内向型・外向型(内向性・外向性)は、関心やエネルギーが自分の内面に向かいやすいか、外の世界に向かいやすいかの個人差をあらわす性格特性の次元です。1921年にユングが「外向」「内向」という用語を提唱したのが起源とされますが、現代のパーソナリティ心理学では、ビッグファイブ(特性5因子モデル)の「外向性」という連続的な次元として研究されています。

研究でわかっていること

外向性は、ほぼすべての主要な性格理論に共通して現れる基本次元のひとつと位置づけられています。研究レビューでは、社交性・自己主張・活動性に加えて「ポジティブ感情を経験しやすい傾向」を含む幅広い特性として整理されています(Wilt & Revelle, 2016)。ユングの原典では意識の向かう方向による質的な「タイプ」でしたが、現在の研究では高低が連続的に分布する「次元」として測定され、多くの人は中間域に位置します。

外向性の高さと快感情(ポジティブな気分)の報告しやすさに中程度の相関があることは、メタ分析でも確認されています(Lucas & Fujita, 2000)。
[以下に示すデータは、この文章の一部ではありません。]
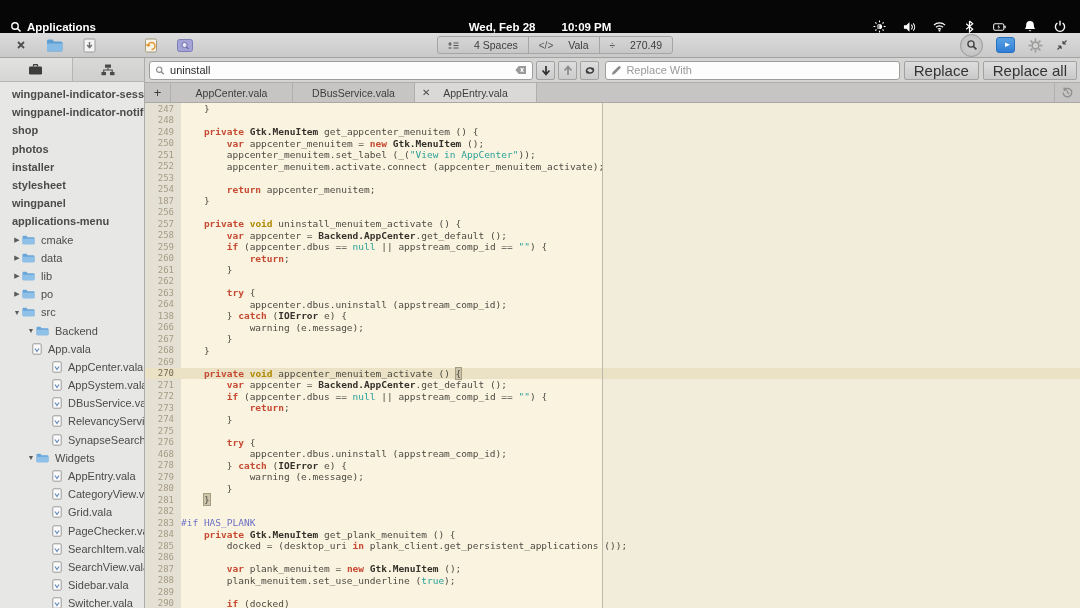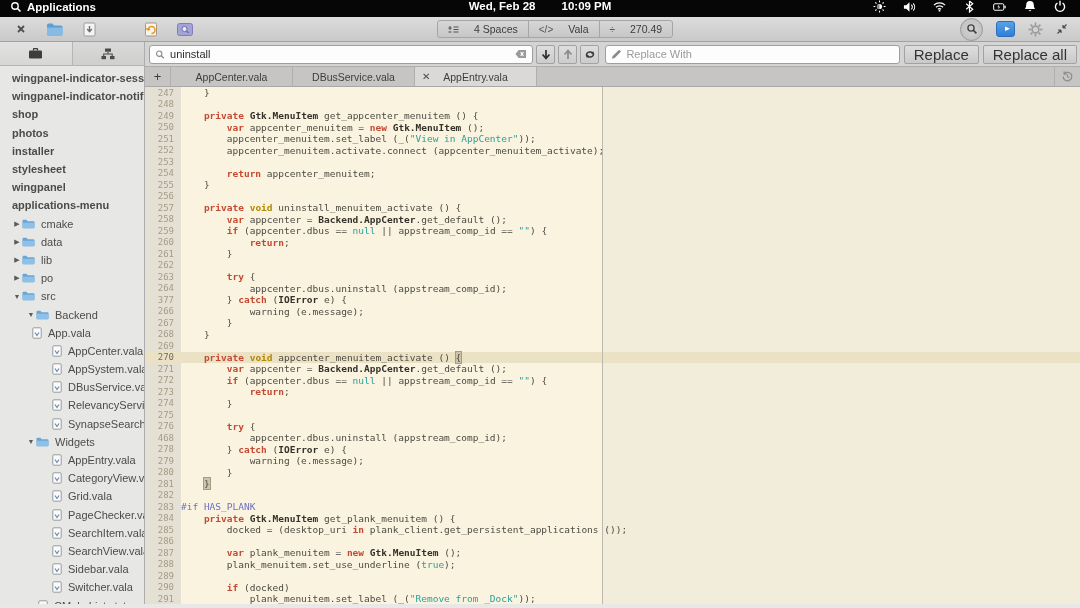--- a/index.html
+++ b/index.html
@@ -6,7 +6,7 @@
   html,body { width:1080px; height:608px; overflow:hidden; font-family:"Liberation Sans",sans-serif; background:#e8e8e6; }
 
   
-  .topbar { height:17px; background:#060606; color:#fff; display:flex; align-items:flex-start; position:relative; }
+  .topbar { height:33px; background:#060606; color:#fff; display:flex; align-items:flex-end; position:relative; }
   .topbar-left { display:flex; align-items:center; gap:5px; padding-left:9px; font-size:11.5px; font-weight:bold; }
   .topbar-center { position:absolute; left:50%; transform:translateX(-50%); display:flex; gap:26px; font-size:11.5px; font-weight:bold; }
   .topbar-right { margin-left:auto; display:flex; align-items:center; gap:17px; padding-right:14px; }

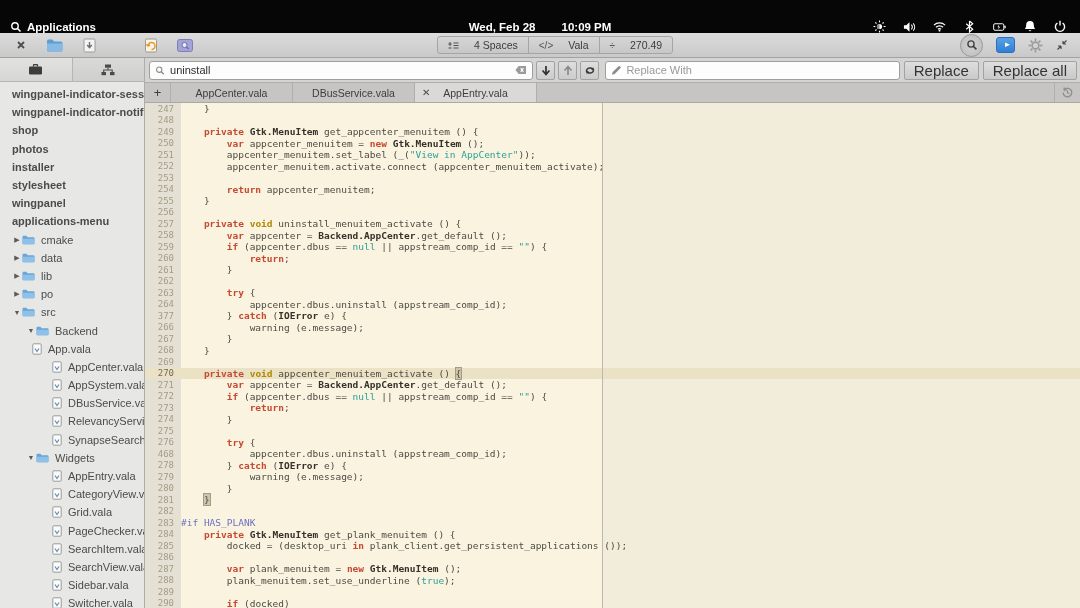--- a/index.html
+++ b/index.html
@@ -591,7 +591,7 @@
           <span class="lc"><span class="tk-d">        </span><span class="tk-k">return</span><span class="tk-d"> appcenter_menuitem;</span></span>
         </div>
         <div class="cl-row">
-          <span class="ln">255</span>
+          <span class="ln">187</span>
           <span class="lc"><span class="tk-d">    }</span></span>
         </div>
         <div class="cl-row">

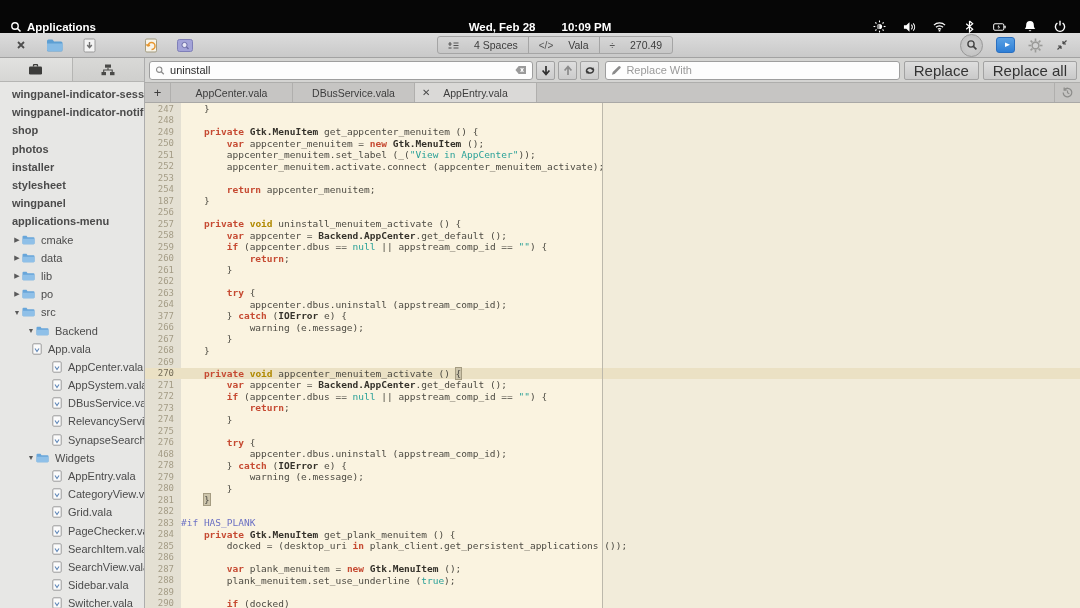--- a/index.html
+++ b/index.html
@@ -631,7 +631,7 @@
           <span class="lc"><span class="tk-d">            appcenter.dbus.uninstall (appstream_comp_id);</span></span>
         </div>
         <div class="cl-row">
-          <span class="ln">377</span>
+          <span class="ln">138</span>
           <span class="lc"><span class="tk-d">        } </span><span class="tk-k">catch</span><span class="tk-d"> (</span><span class="tk-cl">IOError</span><span class="tk-d"> e) {</span></span>
         </div>
         <div class="cl-row">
ただし、測定方法によって相関の強さが変わることも同時に示されています。また背景メカニズムとして、報酬に対する脳の感受性(ドーパミン系の働き)の個人差が外向性と関係するという理論と研究の蓄積があります(Smillie, 2013)。

わかっていないこと・よくある誤解

まず、「人は内向型か外向型かの2タイプに分かれる」という見方は、連続次元として扱う現在の研究とは一致しません。ネット上の性格タイプ診断の多くは、この点で研究上の扱いと異なります。また、内向性は人見知りや社交不安と混同されがちですが、研究上は別の概念で、内向性が高い人が必ずしも対人場面に不安を感じるわけではありません。
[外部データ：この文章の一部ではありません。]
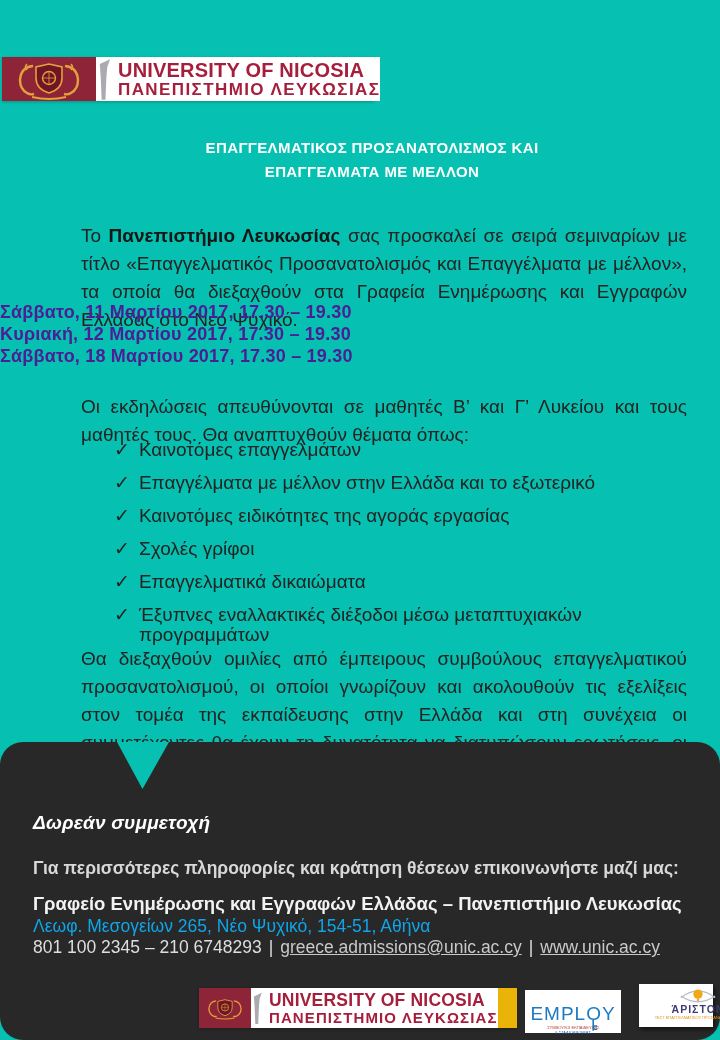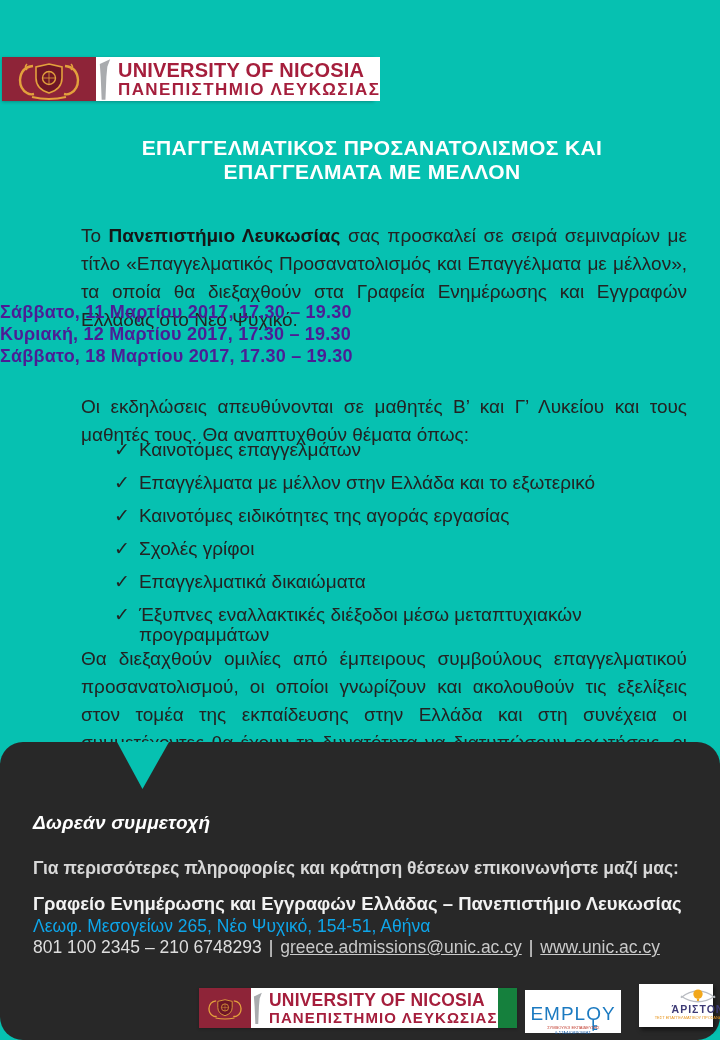--- a/index.html
+++ b/index.html
@@ -10,7 +10,7 @@
   .teal{position:absolute;top:0;left:0;width:720px;height:742px;background:#06C1B1;}
 
   
-  .unic-band{position:absolute;display:flex;align-items:stretch;background:#15803d;box-shadow:0 1px 3px rgba(0,0,0,.25);}
+  .unic-band{position:absolute;display:flex;align-items:stretch;background:#eab308;box-shadow:0 1px 3px rgba(0,0,0,.25);}
   .unic-crest{background:#8E2438;flex:0 0 auto;display:flex;align-items:center;justify-content:center;}
   .unic-pole{background:#fff;flex:0 0 auto;display:flex;align-items:flex-start;}
   .unic-text{background:#fff;display:flex;flex-direction:column;justify-content:center;padding-left:5px;}

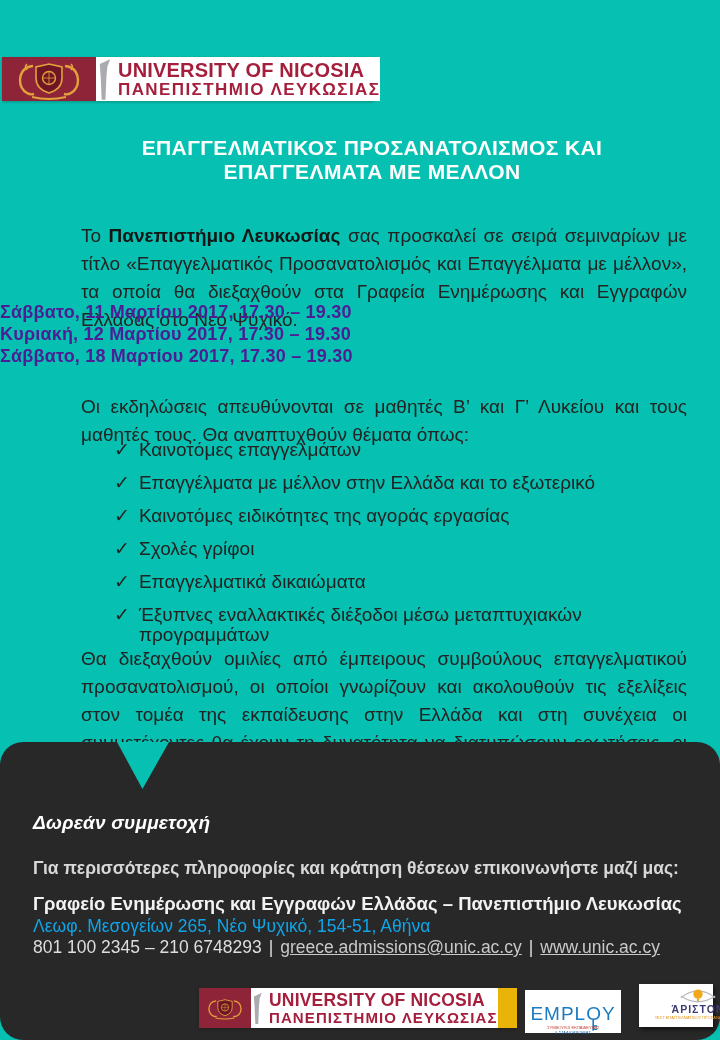--- a/index.html
+++ b/index.html
@@ -29,7 +29,7 @@
   .unic-band.small .unic-line1{font-size:17.5px;letter-spacing:.2px;line-height:19px;}
   .unic-band.small .unic-line2{font-size:15px;letter-spacing:1.1px;line-height:16px;}
 
-  .title{position:absolute;top:136px;left:57px;width:630px;text-align:center;color:#fff;font-weight:bold;font-size:21px;line-height:24px;letter-spacing:.4px;}
+  .title{position:absolute;top:136px;left:57px;width:630px;text-align:center;color:#fff;font-weight:bold;font-size:15px;line-height:24px;letter-spacing:.4px;}
 
   .para{position:absolute;left:57px;width:606px;color:#232323;font-size:19px;line-height:28px;text-align:justify;margin-left:24px;}
   .intro{top:203px;}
「内向型は治すべき欠点」という見方にも研究上の根拠はありません。内向性〜外向性は誰もがどこかに位置する特性次元であり、どちらか一方が優れていると示した知見はありません。一方で、報酬感受性仮説の検証はまだ途上にあり、外向性と幸福感の相関がどのような因果関係によるものかについても、結論は出ていません。